#### What needs to be done:
Only the lines from the one containing "total: 3538.63 -> 3101.07" through the end of the records should be retyped, exactly and including both ends; pictures stay out.

#### Version comparison data:
++++++

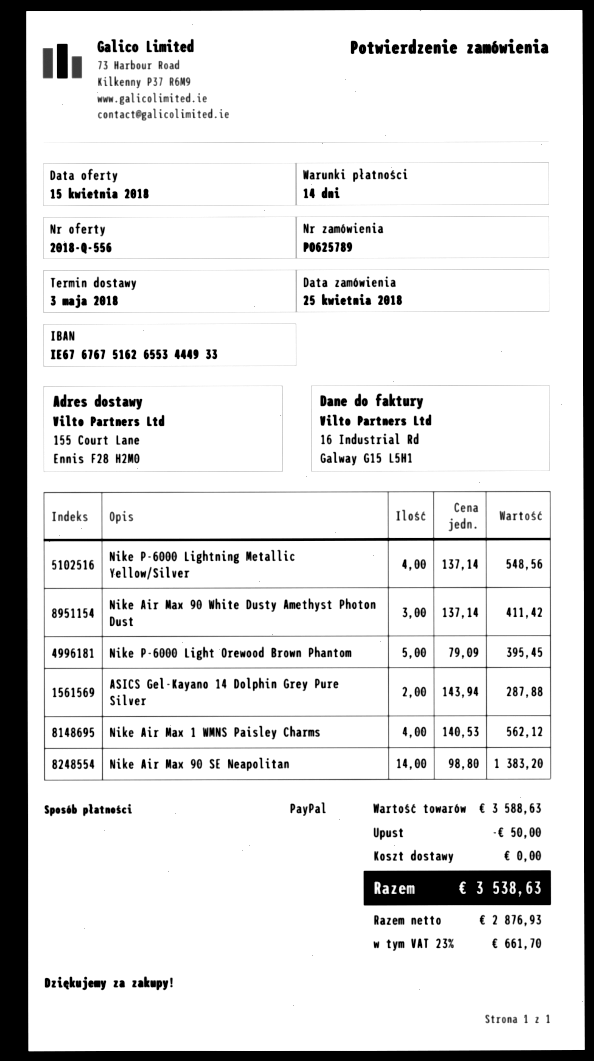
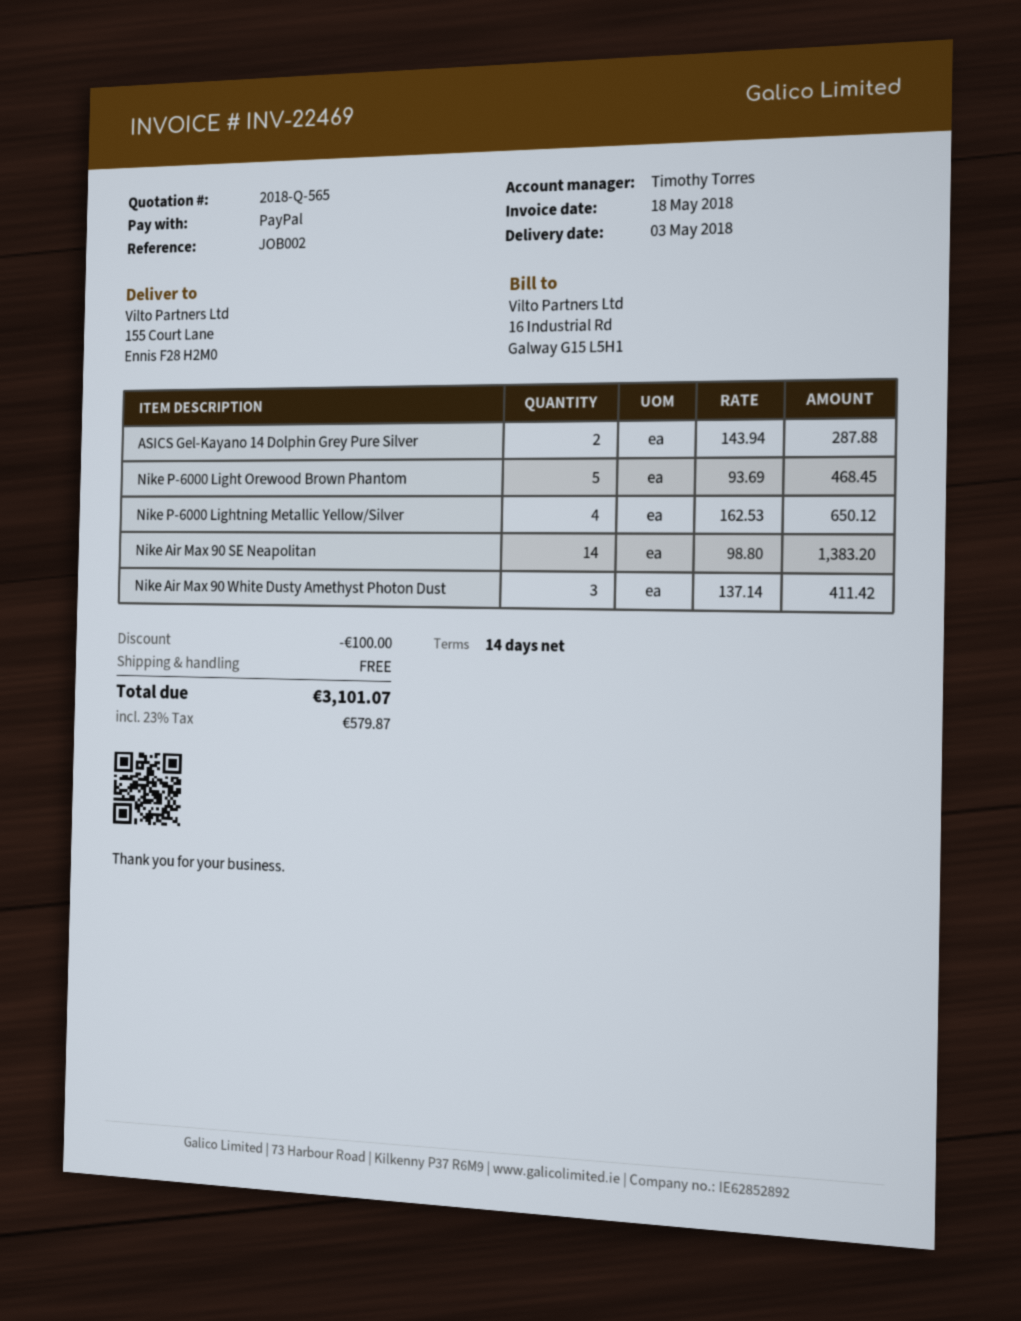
quote number: 2018-Q-556 -> 2018-Q-565
Nike P-6000 Lightning Metallic Yellow/Silver: 4 x 137.14 = 548.56 -> 4 x 162.53 = 650.12
Nike P-6000 Light Orewood Brown Phantom: 5 x 79.09 = 395.45 -> 5 x 93.69 = 468.45
Nike Air Max 1 WMNS Paisley Charms: 4 x 140.53 = 562.12 -> none
discount: 50.00 -> 100.00
tax: 23% = 661.70 -> 23% = 579.87
total: 3538.63 -> 3101.07

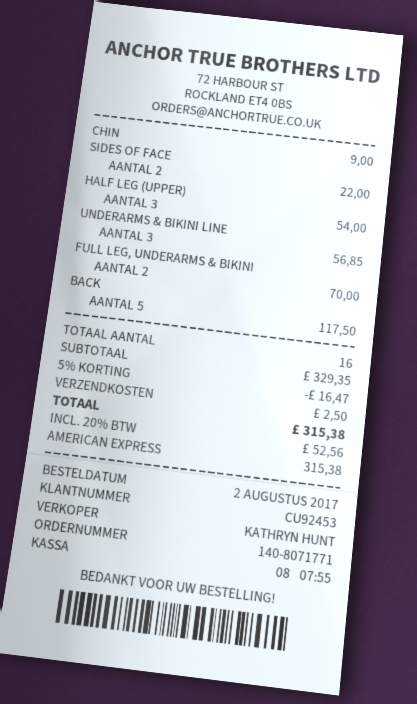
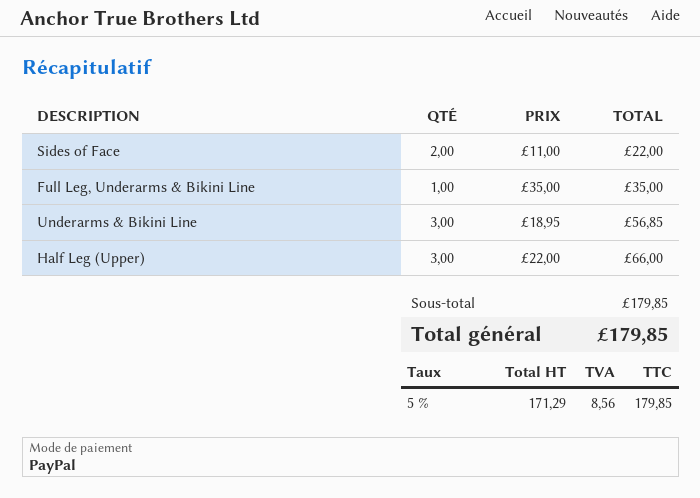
payment method: American Express -> PayPal
CHIN: 1 for 9.00 -> none
HALF LEG (UPPER): 3 for 54.00 -> 3 for 66.00
FULL LEG, UNDERARMS & BIKINI: 2 for 70.00 -> 1 for 35.00
BACK: 5 for 117.50 -> none
subtotal: 329.35 -> 179.85
discount: 5% = 16.47 -> none
shipping: 2.50 -> none
tax: 20% = 52.56 -> 5% = 8.56
total: 315.38 -> 179.85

++++++

#### Answer to the problem:
total: 3538.63 -> 3101.07

payment method: American Express -> PayPal
CHIN: 1 for 9.00 -> none
HALF LEG (UPPER): 3 for 54.00 -> 3 for 66.00
FULL LEG, UNDERARMS & BIKINI: 2 for 70.00 -> 1 for 35.00
BACK: 5 for 117.50 -> none
subtotal: 329.35 -> 179.85
discount: 5% = 16.47 -> none
shipping: 2.50 -> none
tax: 20% = 52.56 -> 5% = 8.56
total: 315.38 -> 179.85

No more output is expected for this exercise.